Outro desafio do setor é a pressão por práticas mais sustentáveis e a conformidade com algumas normas ambientais. Vocês também auxiliam as empresas nesse sentido?
A questão de sustentabilidade remete ao ESG, que é a parte ambiental, social e de governança. A parte social, conforme mencionei, refere-se à formação de pessoas. Na governança não temos atuação forte porque é algo mais intrínseco de cada empresa. Na questão ambiental, trabalhamos, sobretudo, com certificação de obras, porque existem várias certificações envolvendo as questões térmicas, hídricas etc., que as construções precisam ter, especialmente para conseguir benefícios em financiamento de bancos como diminuição de juros, prazo de pagamento ou aumento de carência.

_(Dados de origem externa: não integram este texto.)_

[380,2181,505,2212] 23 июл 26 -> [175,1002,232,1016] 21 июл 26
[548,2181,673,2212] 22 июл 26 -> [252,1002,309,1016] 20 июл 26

Algumas prefeituras, como a de Salvador e de Fortaleza, estão começando a trabalhar com o conceito de IPTU verde. Assim, se determinado prédio tem um tipo de certificação referente ao consumo de energia elétrica, o usuário paga uma taxa menor de IPTU. Mas isso é recente, e as construtoras não nascem pensando em certificação, os próprios projetistas de arquitetura não fazem seus projetos ainda pensando nisso. Então, a construtora nos contrata para orientá-la a ter essas certificações e conseguir benefícios.
Hoje se fala muito também no efeito estufa gerado, entre outras coisas, pela emissão de CO2, e segundo dados recentes da ONU, cerca de 37% de toda a emissão de CO2 mundial vem de prédios, é um valor alto. Como reduzir isso na fabricação de concreto, por exemplo? Há alguma tecnologia para diminuir essa emissão? Aí, entra nossa expertise de analisar o projeto, o tipo de concreto usado e intervir para reduzir a emissão de CO2 que vai para o ambiente.

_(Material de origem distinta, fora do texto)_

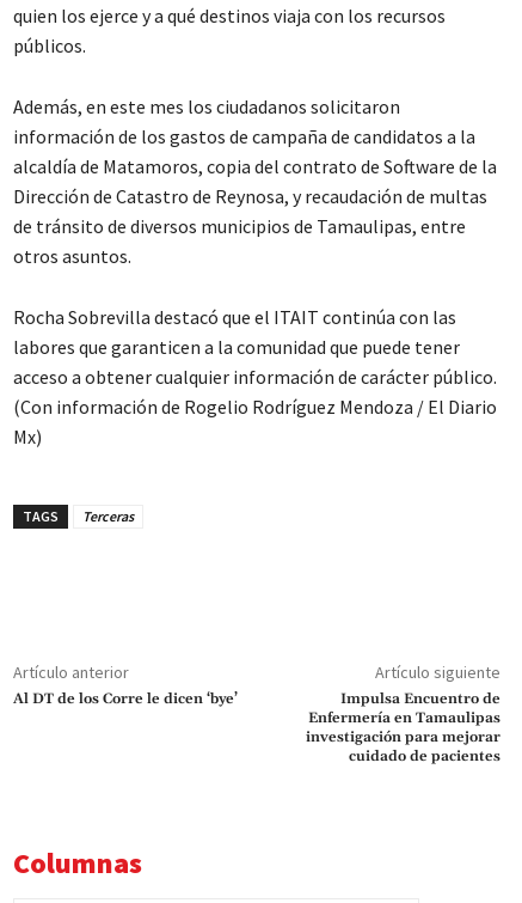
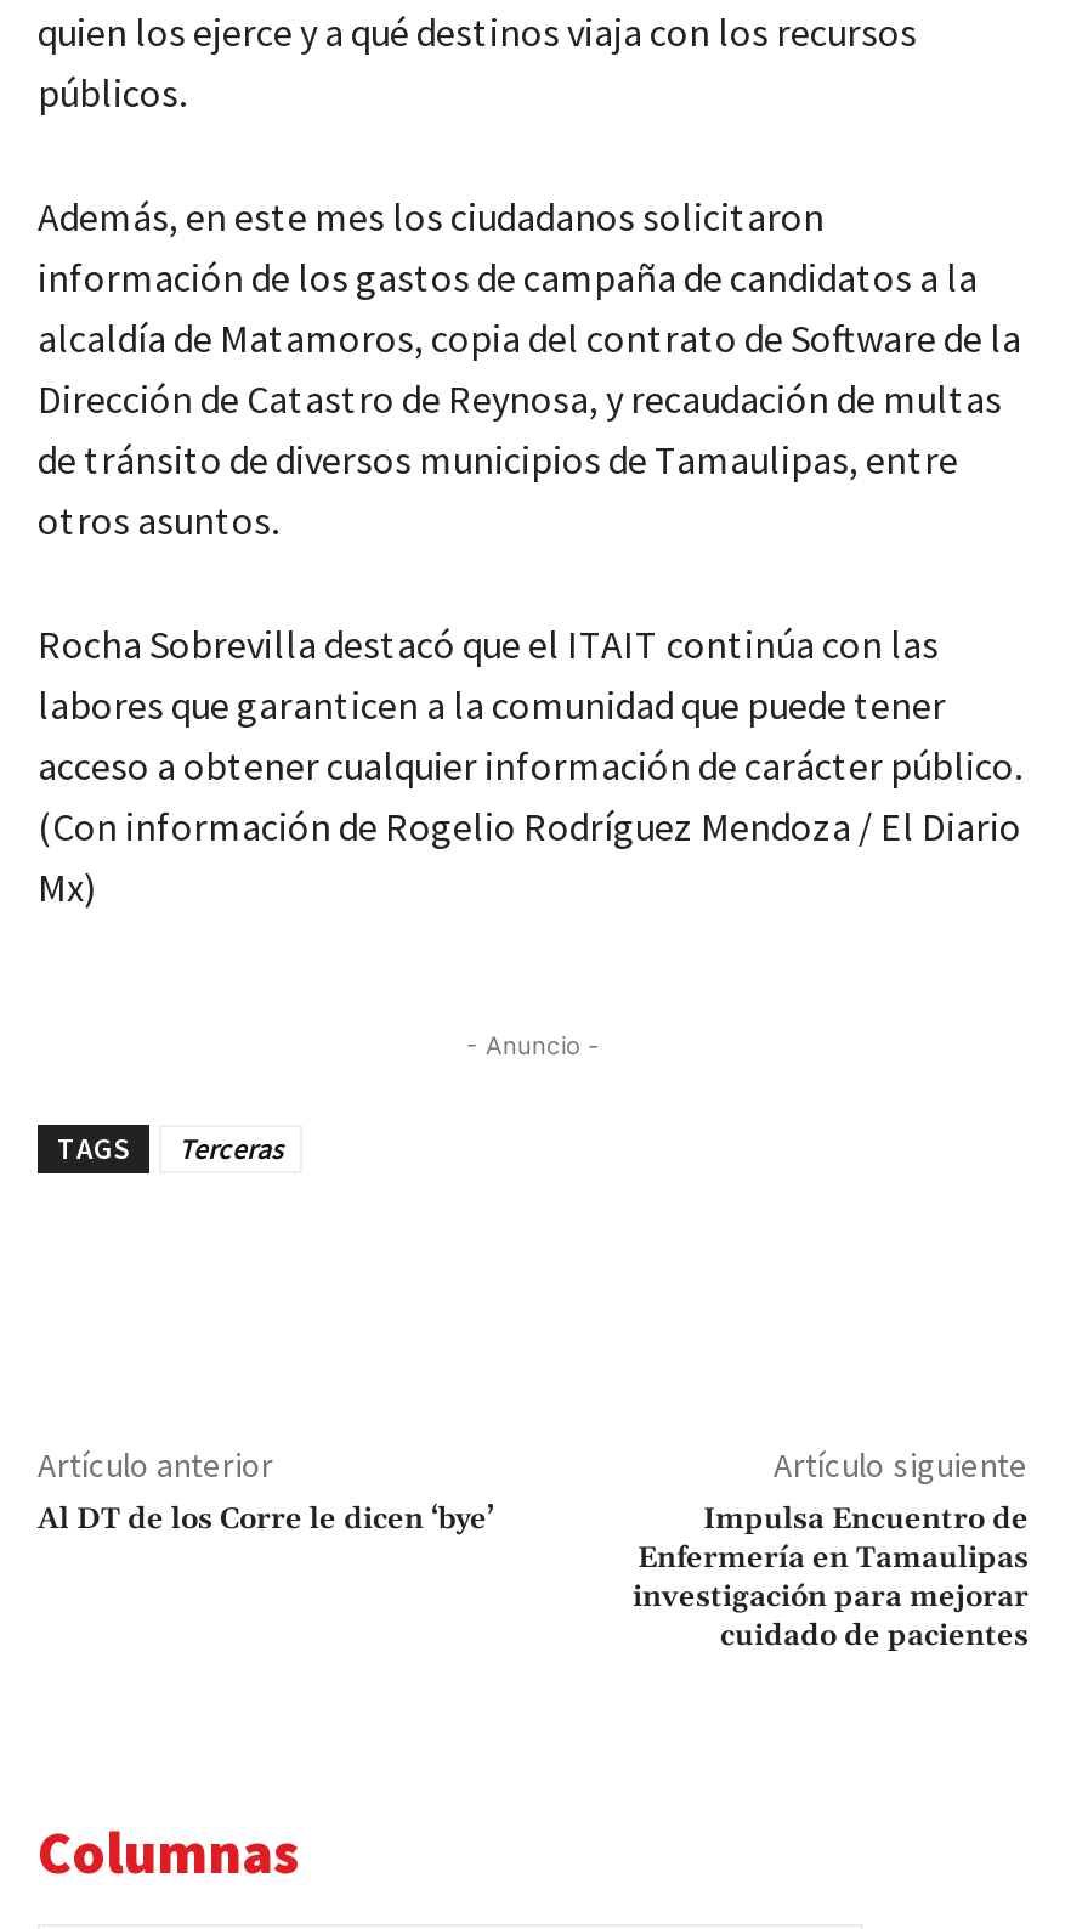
none -> [466,1031,600,1060] - Anuncio -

Como está o desempenho da empresa diante da instabilidade econômica, principalmente pós-pandemia?
Como todo mundo, tivemos que enxugar um pouco na pandemia, mas foi um enxugamento preparado, tínhamos receita. Agora, o mercado está em alta, deu uma crescida e crescemos junto. Já passamos por dificuldades maiores, na década de 90, mas ultimamente, a gente tem conseguido se manter. Somos uma empresa de 32 anos sólida financeiramente. Isso é raro no Brasil. Em termos percentuais, de 2023 para 2024, crescemos em torno de 10%. Para 2025, a meta é crescer estruturado também nessa ordem de cerca de 10%. É o aumento que temos de faturamento, ano a ano, e que eu acho um bom número. Hoje, a gente não se preocupa tanto em crescer as metas e, sim, crescer as margens porque a margem crescendo é sinal de eficiência.

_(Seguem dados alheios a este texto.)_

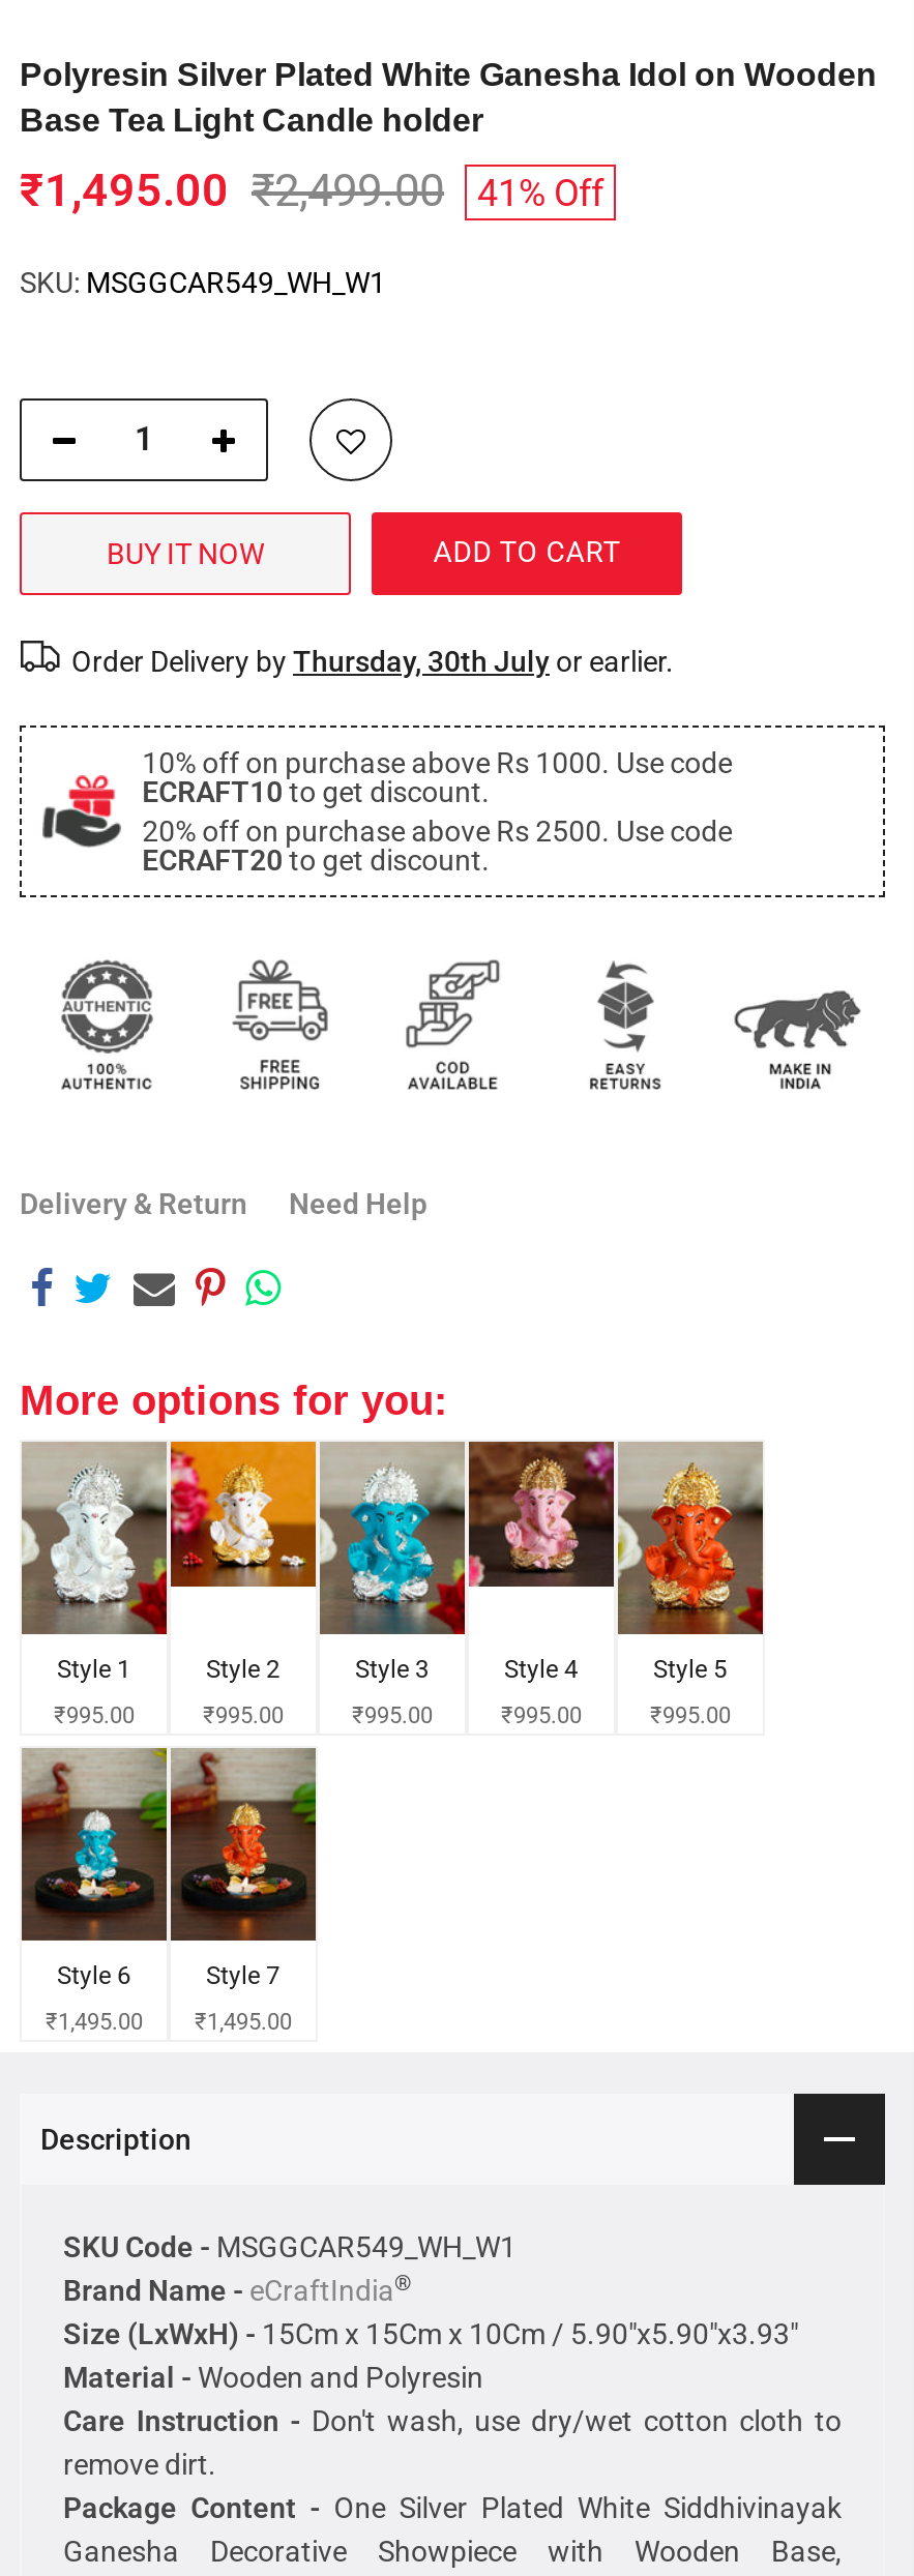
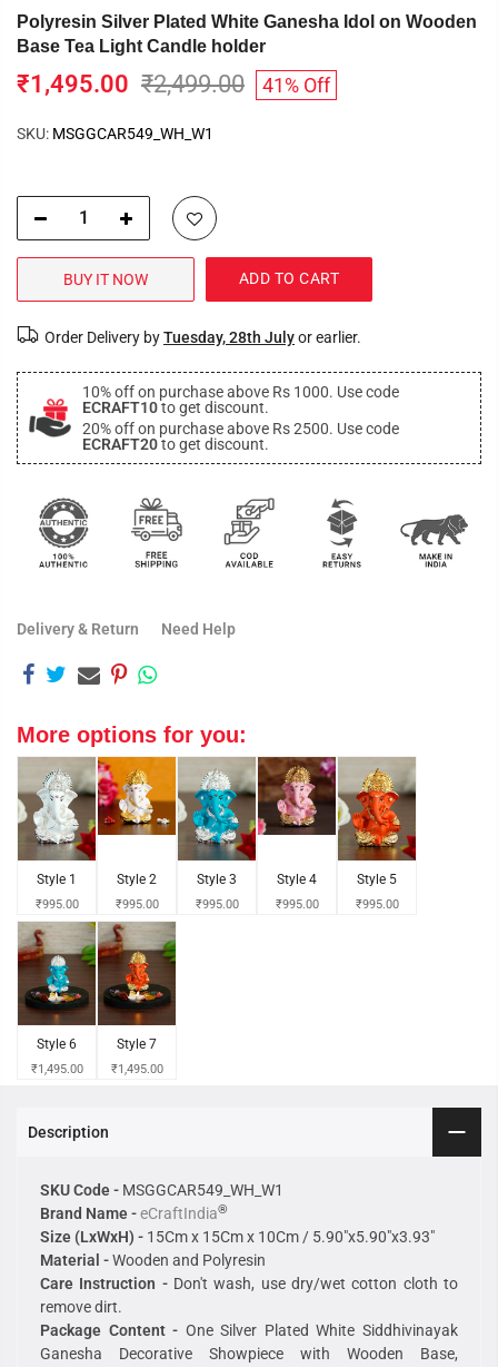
[71,644,674,677] Order Delivery by Thursday, 30th July or earlier. -> [44,328,361,346] Order Delivery by Tuesday, 28th July or earlier.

Como o senhor vislumbra o futuro da construção civil em Pernambuco, especialmente, na questão da inovação?
Construção civil é uma área muito conservadora por natureza, diferente da indústria automobilística, por exemplo, em que os produtos passam e a fábrica permanece, então é muito fácil mecanizar, ter robôs. Construção civil não é assim, o produto fica e a fábrica passa, é o oposto de uma indústria seriada. Ou seja, o que se tem de inovação na construção civil vem a reboque das outras indústrias.
Em Pernambuco, no mercado imobiliário, há uma tendência de começar a migrar para os edifícios de alto padrão, mas a tecnologia para isso é muito mais voltada para a arquitetura, a engenharia, o produto, mas a técnica construtiva é muito parecida. Estamos preparados para dar apoio a esse pessoal. Então, o que eu acho que vai haver de inovação, na construção civil, nos próximos 5 ou 10 anos, é uma mudança do produto entregue, mas não da técnica construtiva. É essa a linha que eu vejo para o futuro.